Validate XML Signature

Posted by Rohan Khanna on 30-Nov-2016 07:42

Hi,

I am trying to validate incoming XML signature to check the integrity of the message. Following is the example of XML Signature which contains the information of algorithms in transformation tags, applied to content (before applying Hash method) mentioned in Reference URI tag.
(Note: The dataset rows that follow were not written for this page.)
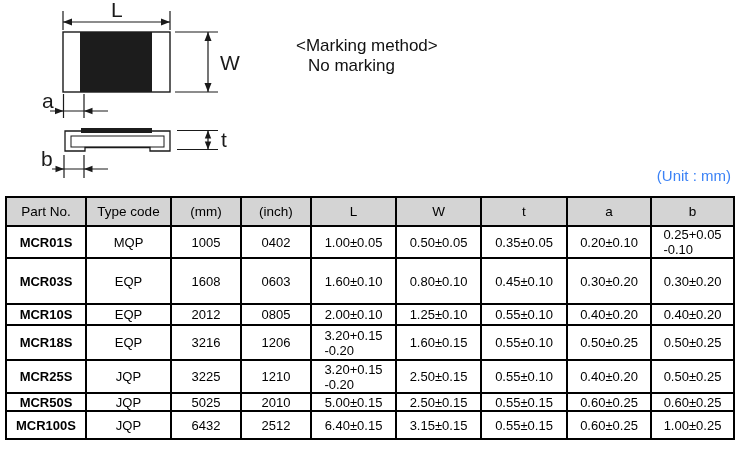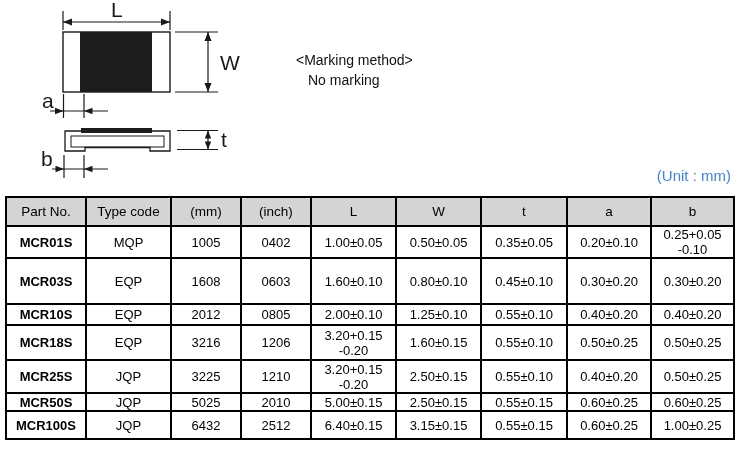--- a/index.html
+++ b/index.html
@@ -5,21 +5,21 @@
   html,body { margin:0; padding:0; }
   body {
     width:737px; height:451px;
     background:#ffffff;
     font-family:"Liberation Sans", sans-serif;
     position:relative; overflow:hidden;
     color:#000;
   }
   .diagram-svg { position:absolute; left:0; top:0; }
   .dim-label { font-family:"Liberation Sans", sans-serif; font-size:21px; fill:#1a1a1a; }
-  .marking-note { position:absolute; left:296px; top:36px; font-size:14px; line-height:20px; color:#111;margin-top:14px; }
+  .marking-note { position:absolute; left:296px; top:36px; font-size:17px; line-height:20px; color:#111; }
   .marking-value { padding-left:12px; }
   .unit-note { position:absolute; top:167px; right:6px; font-size:15px; color:#3b82f6; }
 
   table.spec {
     position:absolute; left:5px; top:196px;
     width:728px; border-collapse:collapse; table-layout:fixed;
     font-size:13px;
   }
   table.spec th, table.spec td {
     border:2px solid #000;
@@ -34,21 +34,21 @@
   }
   table.spec td.part-no { font-weight:bold; }
   tbody tr:nth-child(1){height:26px}
   tbody tr:nth-child(2){height:46px}
   tbody tr:nth-child(3){height:21px}
   tbody tr:nth-child(4){height:35px}
   tbody tr:nth-child(5){height:33px}
   tbody tr:nth-child(6){height:18px}
   tbody tr:nth-child(7){height:28px}
   .two-line {
-    display:inline-block; text-align:center;
+    display:inline-block; text-align:left;
     white-space:pre-line; line-height:15px;
   }
 </style>
 </head>
 <body>
 
 <svg class="diagram-svg" width="240" height="192" viewBox="0 0 240 192">
 
   <g stroke="#1a1a1a" stroke-width="1.2">
     <line x1="63" y1="11" x2="63" y2="30"></line>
After transformation, hashing will be done on the transformed content to create signature value using public key(certificate).

<ds:Signature xmlns:ds="www.w3.org/.../xmldsig

<ds:SignedInfo>

<ds:CanonicalizationMethod Algorithm="www.w3.org/.../xml-exc-c14n

<ds:SignatureMethod Algorithm="www.w3.org/.../xmldsig

<ds:Reference URI="#pfx3f1d777f-1644-ad18-6a15-68af4ed0a9a1">

<ds:Transforms>

<ds:Transform Algorithm="www.w3.org/.../xmldsig

<ds:Transform Algorithm="www.w3.org/.../xml-exc-c14n

</ds:Transforms>

<ds:DigestMethod Algorithm="www.w3.org/.../xmldsig

<ds:DigestValue>DigestValue</ds:DigestValue>

</ds:Reference>

</ds:SignedInfo>

<ds:SignatureValue>SignatureValue</ds:SignatureValue>

<ds:KeyInfo>

<ds:X509Data>

<ds:X509Certificate>Certificate</ds:X509Certificate>

</ds:X509Data>

</ds:KeyInfo>

</ds:Signature>

I am unable to apply algorithms for Canonicalization method and transformation (enveloped-signature, xml-exc-c14n#") on content. Is there any way to apply transformations in OpenEdge?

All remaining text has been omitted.